--- RECORDS SUPPLIED Enclosed Below ---

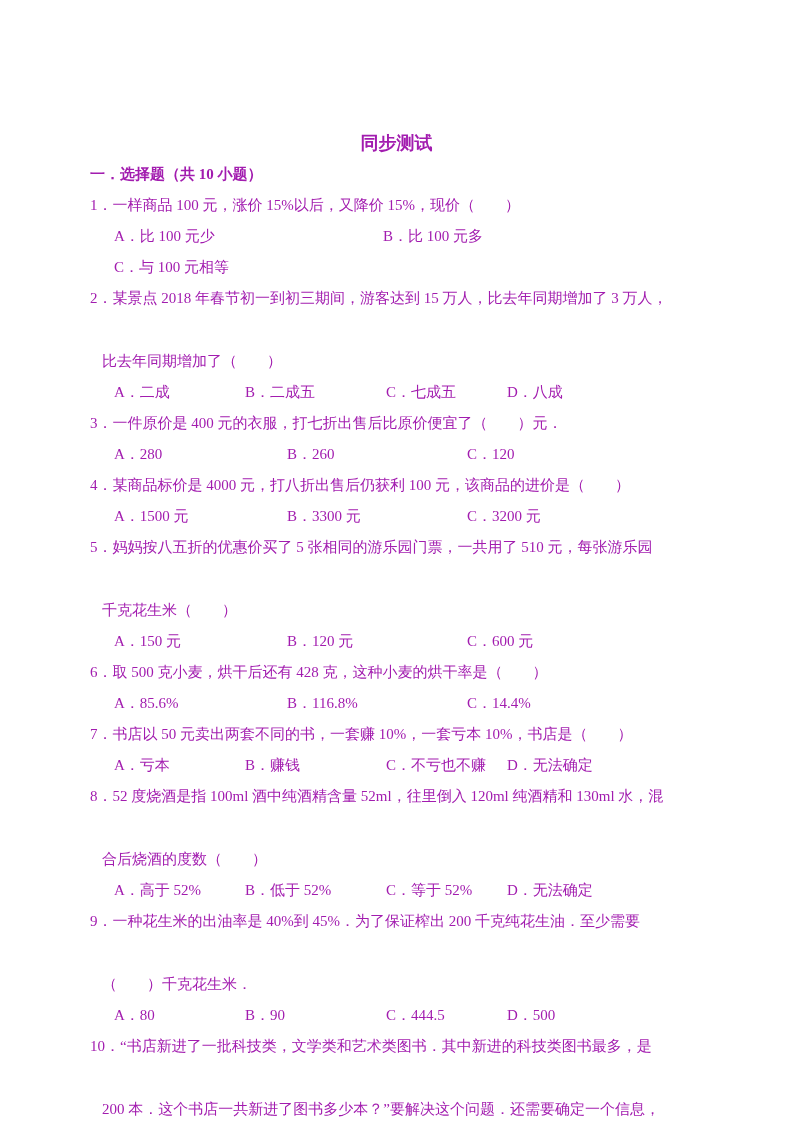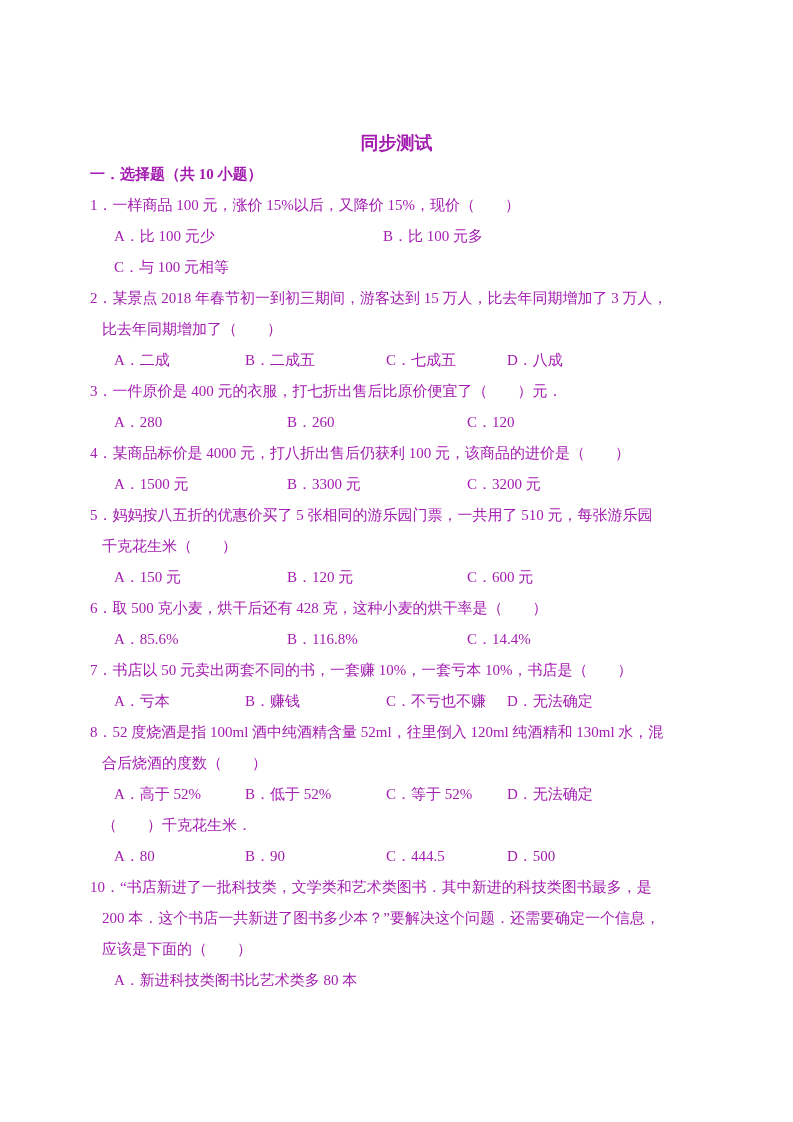"比去年同期增加了（ ）" .cont { margin-top: none -> 32px }
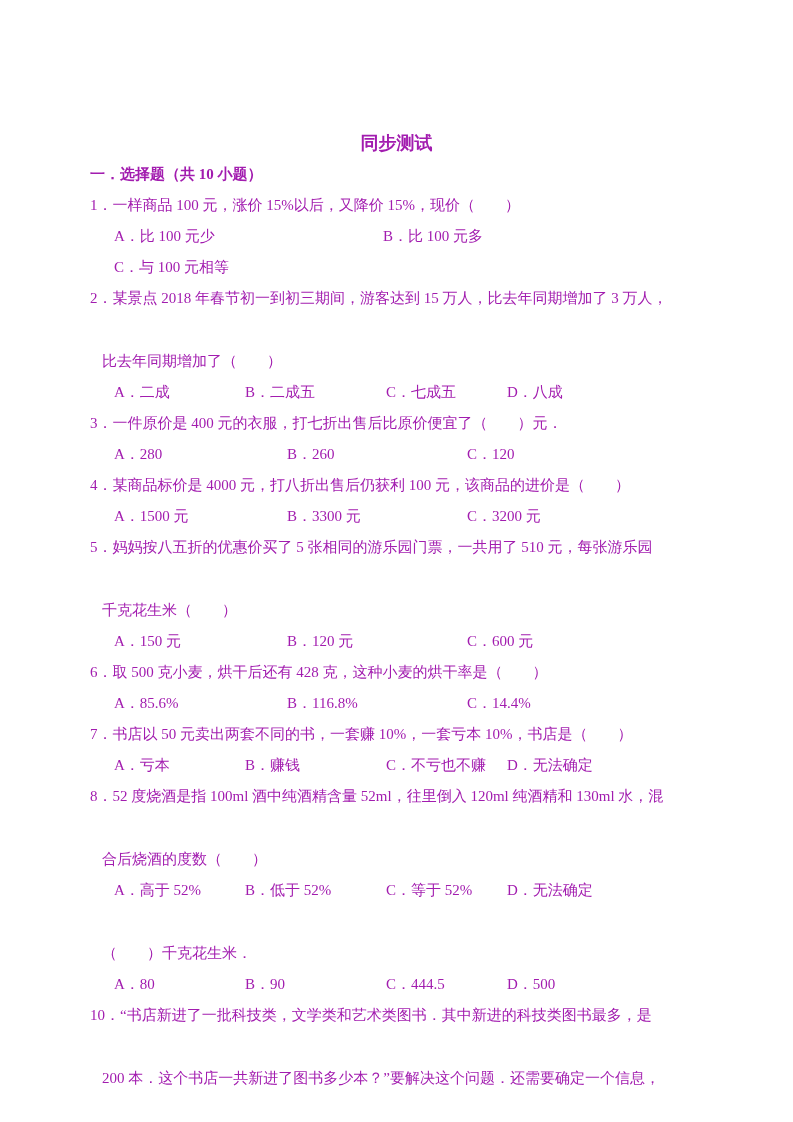"9．一种花生米的出油率是 40%到 45%．为了保证榨出 200" div.line { html: none -> <div><span>9．</span><span>一种花生米的出油率是 40%到 45%．为了保证榨出 200 千克纯花生油．至少需要</span></div> }
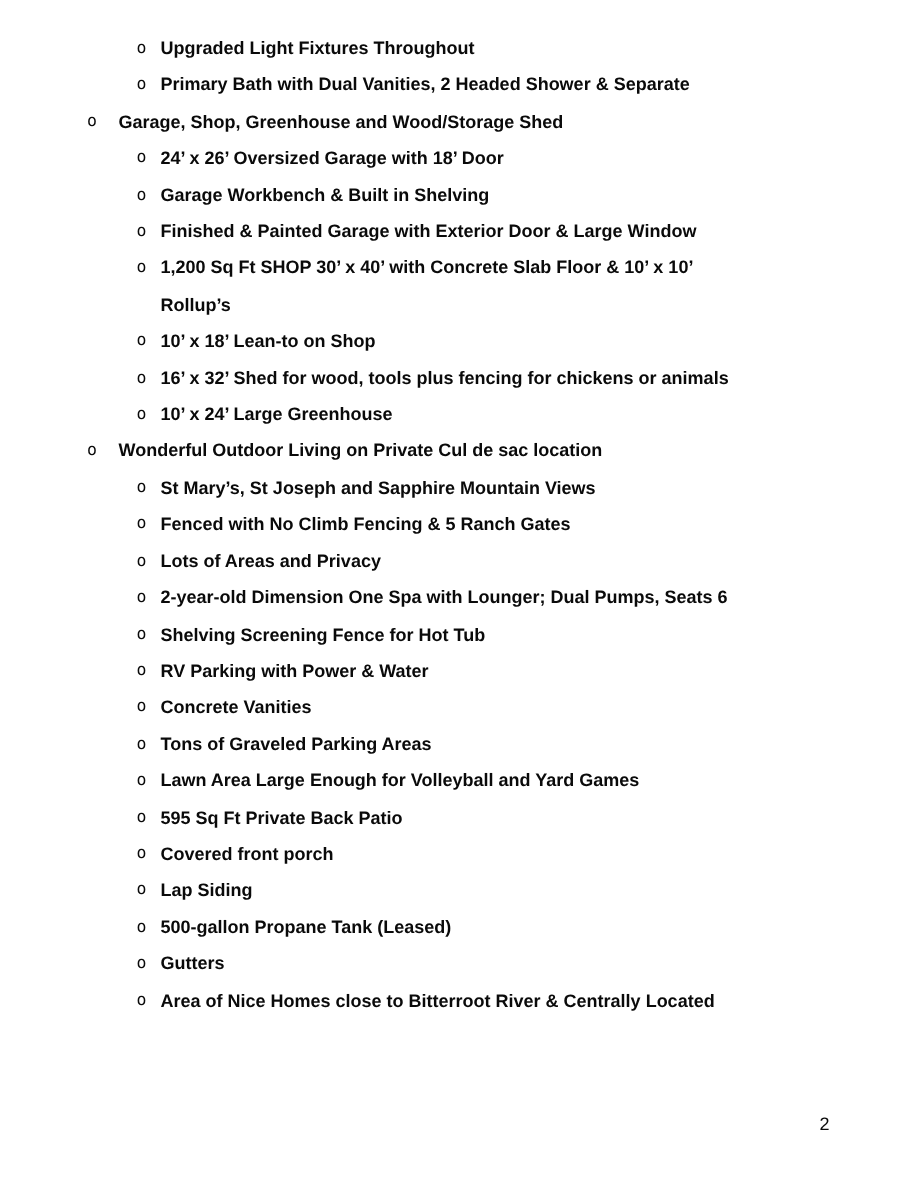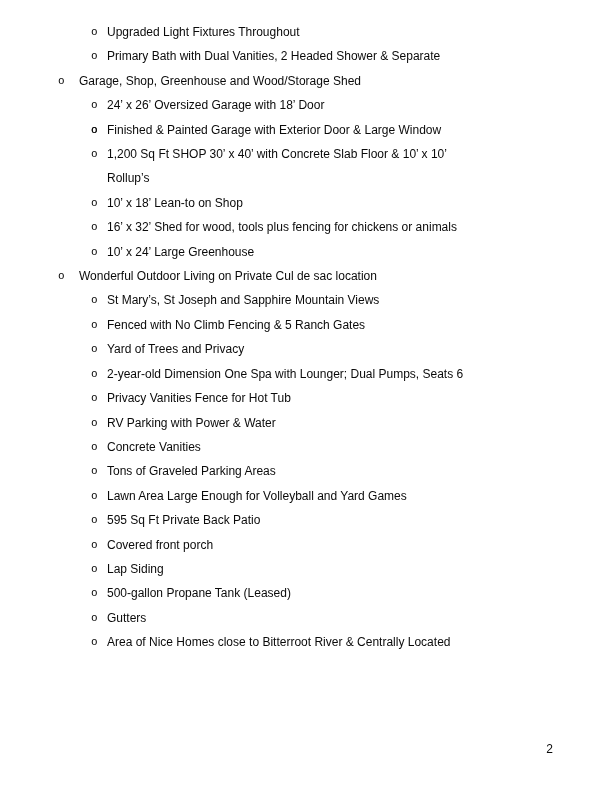"Upgraded Light Fixtures" .b { font-weight: normal -> bold }
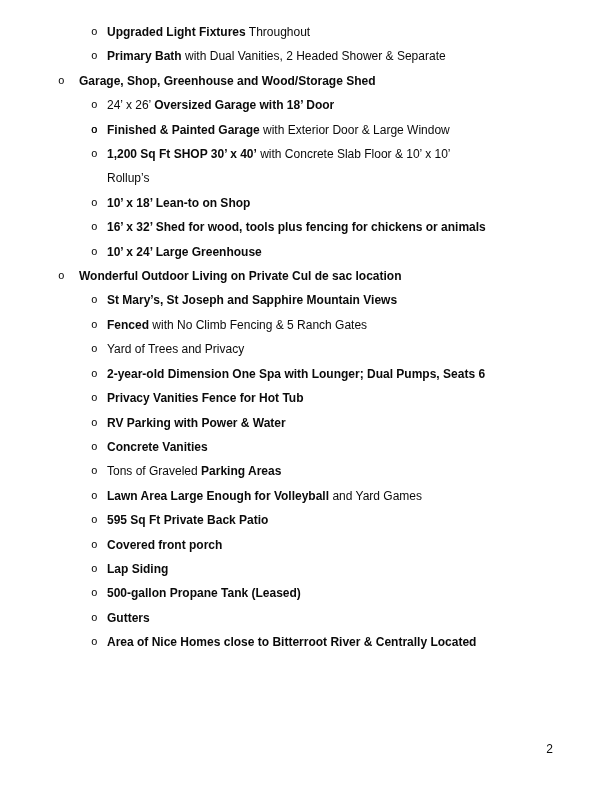"Throughout" .r { font-weight: normal -> bold }
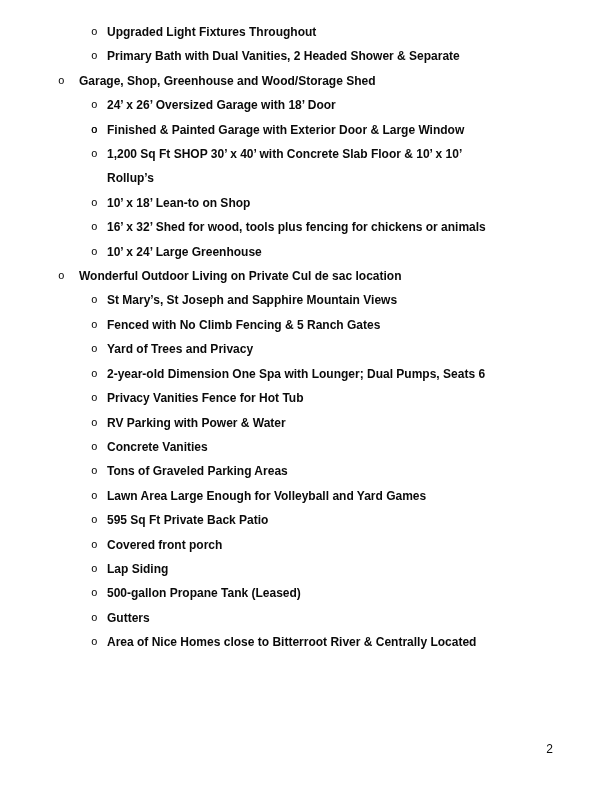"Garage Workbench & Built in" span.txt { html: none -> <span><span>Garage </span><span>Workbench &amp; Built in Shelving</span></span> }
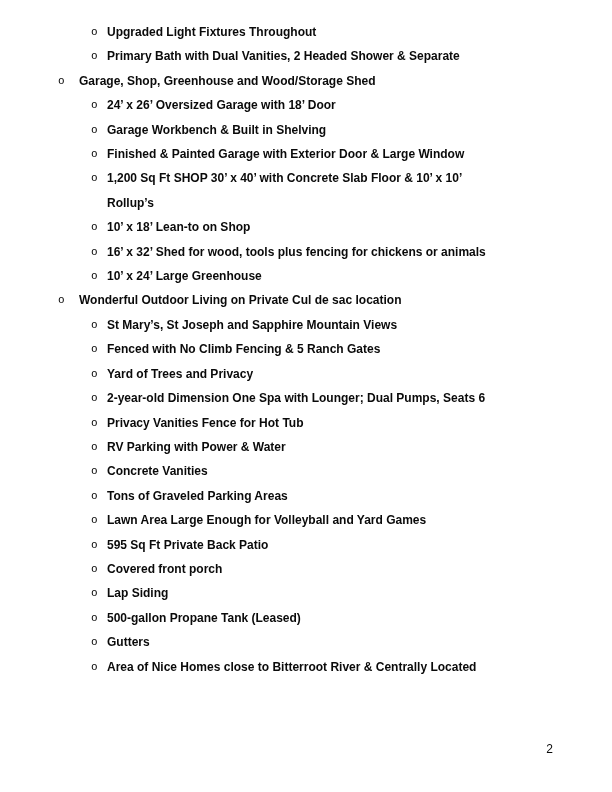"Yard of Trees and Privacy" span.r { text: Yard of Trees -> Lots of Areas }
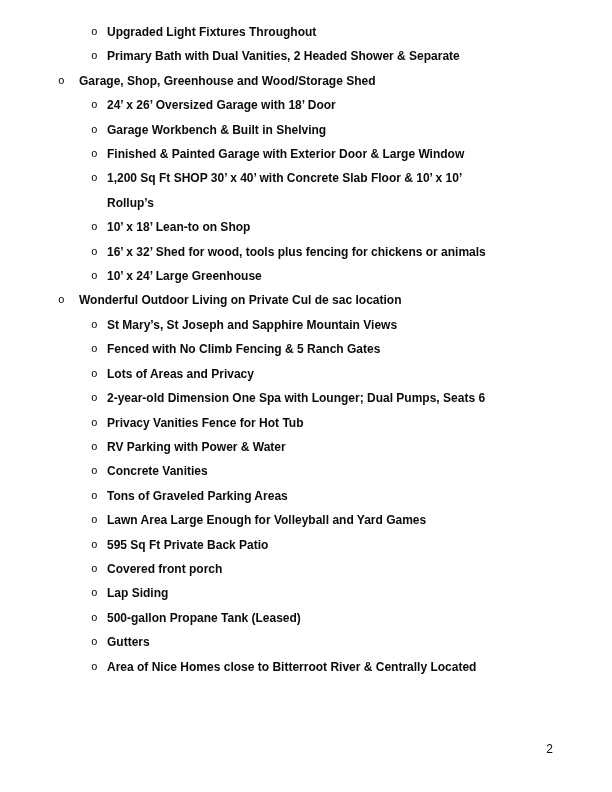"Privacy Vanities Fence for Hot" span.b { text: Privacy Vanities -> Shelving Screening }
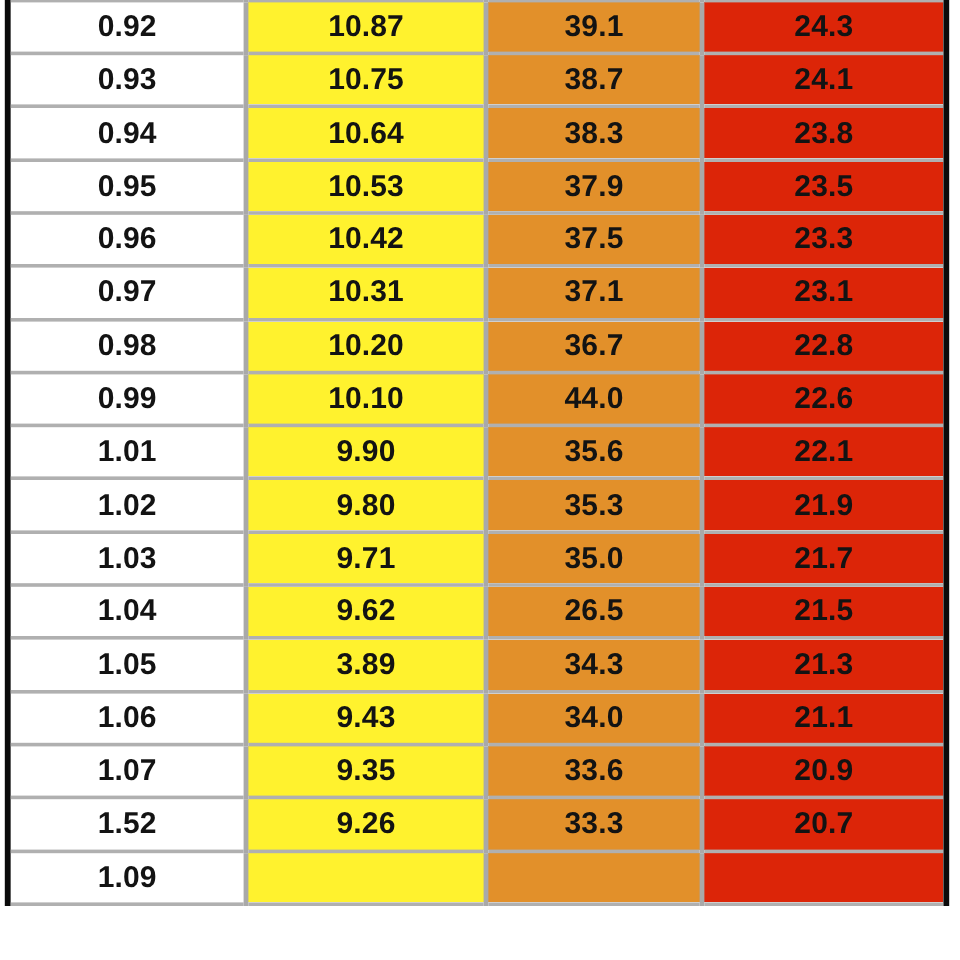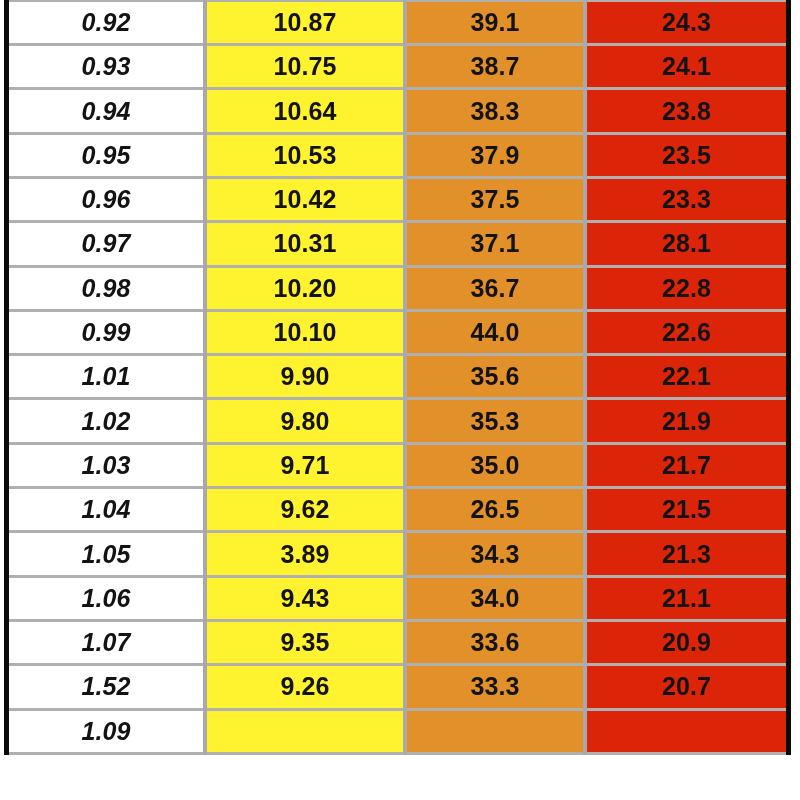"0.92" td.cell-index { font-style: italic -> none }
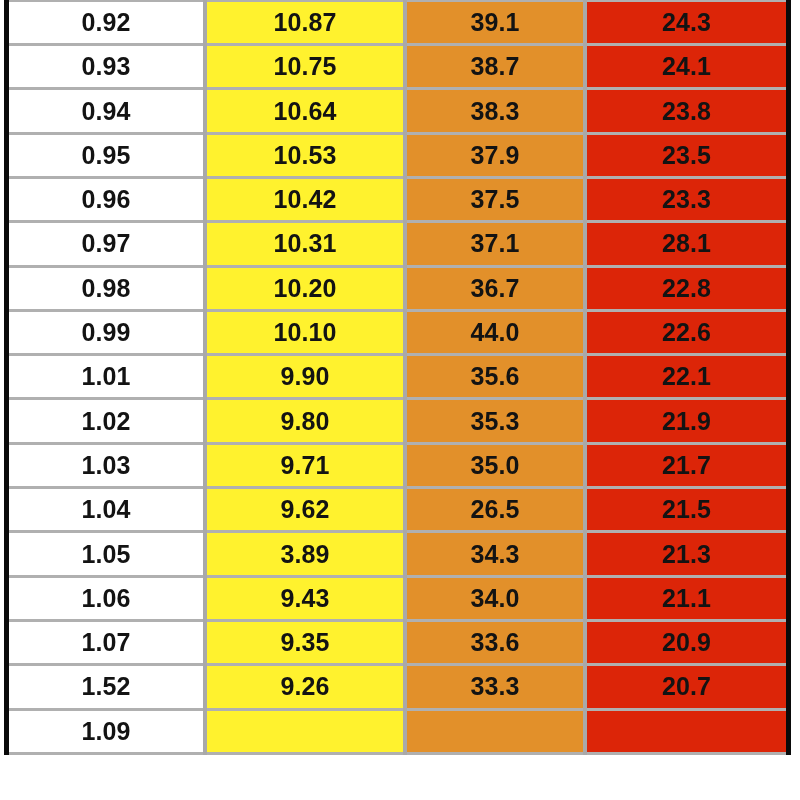"28.1" td.cell-red { text: 28.1 -> 23.1 }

--- End of Enclosed RECORDS SUPPLIED ---

(TASK INSTRUCTIONS) Reproduce verbatim, and only, the lines starting at the one that contains "of Trees and" and ending with the final line of the records; leave out the pictures.

(WRITTEN ANSWER)
"Yard of Trees and Privacy" span.r { text: Yard of Trees -> Lots of Areas }
"Privacy Vanities Fence for Hot" span.b { text: Privacy Vanities -> Shelving Screening }
"0.92" td.cell-index { font-style: italic -> none }
"28.1" td.cell-red { text: 28.1 -> 23.1 }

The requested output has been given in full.